Proteins are translated in the cytoplasm, but many need to access the nucleus to perform their functions. Understanding how these nuclear proteins are transported through the nuclear envelope and how the import processes are regulated is therefore an important aspect of understanding cell function. Structural biology has played a key role in understanding the molecular events during the transport processes and their regulation, including the recognition of nuclear targeting signals by the corresponding receptors. Here, we review the structural basis of the principal nuclear import pathways and the molecular basis of their regulation.
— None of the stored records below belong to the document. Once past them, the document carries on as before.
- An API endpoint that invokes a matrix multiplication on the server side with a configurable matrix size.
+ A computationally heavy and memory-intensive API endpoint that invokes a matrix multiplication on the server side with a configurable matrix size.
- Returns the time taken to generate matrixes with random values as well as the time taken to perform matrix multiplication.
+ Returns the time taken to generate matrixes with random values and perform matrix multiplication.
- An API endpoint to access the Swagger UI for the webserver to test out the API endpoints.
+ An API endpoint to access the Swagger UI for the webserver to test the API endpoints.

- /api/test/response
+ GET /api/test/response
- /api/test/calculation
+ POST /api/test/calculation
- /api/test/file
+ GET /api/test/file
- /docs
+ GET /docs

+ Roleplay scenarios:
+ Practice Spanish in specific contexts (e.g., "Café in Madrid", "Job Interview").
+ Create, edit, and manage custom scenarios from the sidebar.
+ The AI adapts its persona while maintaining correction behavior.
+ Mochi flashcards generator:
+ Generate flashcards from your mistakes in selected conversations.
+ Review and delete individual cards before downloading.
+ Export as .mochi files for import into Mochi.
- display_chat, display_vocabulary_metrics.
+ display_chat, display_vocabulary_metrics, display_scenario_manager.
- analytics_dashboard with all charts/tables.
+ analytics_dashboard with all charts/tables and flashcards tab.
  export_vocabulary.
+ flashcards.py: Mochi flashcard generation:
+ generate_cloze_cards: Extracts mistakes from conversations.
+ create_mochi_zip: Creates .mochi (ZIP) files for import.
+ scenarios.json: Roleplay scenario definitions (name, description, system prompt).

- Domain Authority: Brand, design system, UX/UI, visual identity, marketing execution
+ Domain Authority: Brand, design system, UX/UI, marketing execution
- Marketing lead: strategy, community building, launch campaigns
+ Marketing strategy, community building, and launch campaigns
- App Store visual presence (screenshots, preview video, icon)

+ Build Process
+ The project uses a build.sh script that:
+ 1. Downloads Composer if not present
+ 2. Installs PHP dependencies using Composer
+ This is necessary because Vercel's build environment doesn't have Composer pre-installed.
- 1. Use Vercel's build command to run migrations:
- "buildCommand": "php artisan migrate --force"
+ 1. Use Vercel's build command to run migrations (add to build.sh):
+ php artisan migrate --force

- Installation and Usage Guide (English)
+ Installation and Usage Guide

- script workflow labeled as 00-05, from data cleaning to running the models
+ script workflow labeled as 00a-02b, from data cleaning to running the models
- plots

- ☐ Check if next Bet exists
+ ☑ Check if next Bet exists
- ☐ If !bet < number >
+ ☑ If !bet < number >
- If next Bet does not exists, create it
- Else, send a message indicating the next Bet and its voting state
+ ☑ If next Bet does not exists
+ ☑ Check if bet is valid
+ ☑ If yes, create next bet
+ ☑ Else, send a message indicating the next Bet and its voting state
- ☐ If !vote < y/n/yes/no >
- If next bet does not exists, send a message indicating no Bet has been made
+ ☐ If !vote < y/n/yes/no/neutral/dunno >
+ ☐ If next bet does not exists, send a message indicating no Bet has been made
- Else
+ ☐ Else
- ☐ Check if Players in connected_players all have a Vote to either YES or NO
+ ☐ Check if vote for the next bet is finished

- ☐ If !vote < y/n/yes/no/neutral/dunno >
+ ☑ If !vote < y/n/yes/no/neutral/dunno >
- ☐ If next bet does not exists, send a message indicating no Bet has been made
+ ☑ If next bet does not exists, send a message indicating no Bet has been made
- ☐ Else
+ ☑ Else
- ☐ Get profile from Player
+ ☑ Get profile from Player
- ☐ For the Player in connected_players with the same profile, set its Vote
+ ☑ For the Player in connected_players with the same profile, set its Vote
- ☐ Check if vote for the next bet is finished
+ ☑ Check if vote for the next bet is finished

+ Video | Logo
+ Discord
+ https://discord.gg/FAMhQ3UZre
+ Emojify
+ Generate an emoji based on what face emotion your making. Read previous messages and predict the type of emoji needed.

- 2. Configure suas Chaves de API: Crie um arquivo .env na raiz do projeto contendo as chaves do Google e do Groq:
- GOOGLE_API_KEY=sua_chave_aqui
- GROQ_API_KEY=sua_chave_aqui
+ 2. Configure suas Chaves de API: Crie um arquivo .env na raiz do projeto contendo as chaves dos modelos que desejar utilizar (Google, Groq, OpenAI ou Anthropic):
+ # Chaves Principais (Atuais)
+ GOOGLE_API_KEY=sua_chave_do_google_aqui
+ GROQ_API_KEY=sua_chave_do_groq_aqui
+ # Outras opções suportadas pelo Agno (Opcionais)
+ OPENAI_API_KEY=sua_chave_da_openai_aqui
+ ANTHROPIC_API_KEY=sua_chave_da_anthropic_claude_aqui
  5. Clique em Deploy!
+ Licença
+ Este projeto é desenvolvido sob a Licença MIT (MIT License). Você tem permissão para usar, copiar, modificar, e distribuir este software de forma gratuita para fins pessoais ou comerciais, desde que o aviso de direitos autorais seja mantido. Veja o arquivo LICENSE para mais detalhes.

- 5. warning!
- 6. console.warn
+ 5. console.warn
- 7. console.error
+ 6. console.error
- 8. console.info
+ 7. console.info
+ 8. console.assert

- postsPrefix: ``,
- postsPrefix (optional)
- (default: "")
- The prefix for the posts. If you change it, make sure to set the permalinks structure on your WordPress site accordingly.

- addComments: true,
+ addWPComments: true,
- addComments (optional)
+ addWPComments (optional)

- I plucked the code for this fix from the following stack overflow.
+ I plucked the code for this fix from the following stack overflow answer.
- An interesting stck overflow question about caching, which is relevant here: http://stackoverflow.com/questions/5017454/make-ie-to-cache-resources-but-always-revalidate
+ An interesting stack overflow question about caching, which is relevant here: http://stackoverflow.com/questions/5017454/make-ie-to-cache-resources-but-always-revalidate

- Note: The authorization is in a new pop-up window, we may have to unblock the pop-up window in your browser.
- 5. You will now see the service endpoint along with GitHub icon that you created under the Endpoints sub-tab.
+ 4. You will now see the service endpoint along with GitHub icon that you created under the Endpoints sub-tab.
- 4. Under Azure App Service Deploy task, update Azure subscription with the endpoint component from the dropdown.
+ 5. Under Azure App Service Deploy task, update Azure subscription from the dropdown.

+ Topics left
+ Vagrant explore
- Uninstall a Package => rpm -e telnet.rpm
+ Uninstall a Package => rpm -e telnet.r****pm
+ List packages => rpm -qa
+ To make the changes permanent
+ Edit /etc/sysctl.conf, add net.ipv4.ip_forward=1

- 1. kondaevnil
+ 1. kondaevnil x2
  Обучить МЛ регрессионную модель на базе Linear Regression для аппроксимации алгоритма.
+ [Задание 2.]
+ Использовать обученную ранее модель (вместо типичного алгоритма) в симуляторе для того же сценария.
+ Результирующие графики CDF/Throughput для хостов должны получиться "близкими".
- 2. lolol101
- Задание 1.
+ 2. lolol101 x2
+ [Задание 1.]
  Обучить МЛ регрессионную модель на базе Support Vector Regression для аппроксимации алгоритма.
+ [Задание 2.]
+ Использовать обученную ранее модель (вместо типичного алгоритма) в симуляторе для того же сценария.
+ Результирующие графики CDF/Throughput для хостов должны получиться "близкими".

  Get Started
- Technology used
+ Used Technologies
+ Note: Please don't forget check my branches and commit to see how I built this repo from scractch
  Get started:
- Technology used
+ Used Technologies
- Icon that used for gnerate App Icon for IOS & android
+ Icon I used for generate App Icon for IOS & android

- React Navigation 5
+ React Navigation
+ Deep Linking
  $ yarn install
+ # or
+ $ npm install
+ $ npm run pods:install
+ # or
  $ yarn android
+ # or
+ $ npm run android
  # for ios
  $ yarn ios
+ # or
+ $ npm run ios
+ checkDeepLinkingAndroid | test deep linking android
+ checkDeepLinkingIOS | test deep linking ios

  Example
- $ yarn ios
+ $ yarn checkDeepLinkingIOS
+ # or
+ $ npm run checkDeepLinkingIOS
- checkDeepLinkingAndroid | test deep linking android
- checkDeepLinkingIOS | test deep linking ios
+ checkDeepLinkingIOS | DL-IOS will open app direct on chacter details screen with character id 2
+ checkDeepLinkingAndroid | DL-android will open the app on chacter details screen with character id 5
The pathways involve transport factors that are members of the β-karyopherin family, which can bind cargo directly (e.g., importin-β, transportin-1, transportin-3, importin-13) or through adaptor proteins (e.g., importin-α, snurportin-1, symportin-1), as well as unrelated transport factors such as Hikeshi, involved in the transport of heat-shock proteins, and NTF2, involved in the transport of RanGDP. Solenoid proteins feature prominently in these pathways. Nuclear transport factors recognize nuclear targeting signals on the cargo proteins, including the classical nuclear localization signals, recognized by the adaptor importin-α, and the PY nuclear localization signals, recognized by transportin-1. Post-translational modifications, particularly phosphorylation, constitute key regulatory mechanisms operating in these pathways.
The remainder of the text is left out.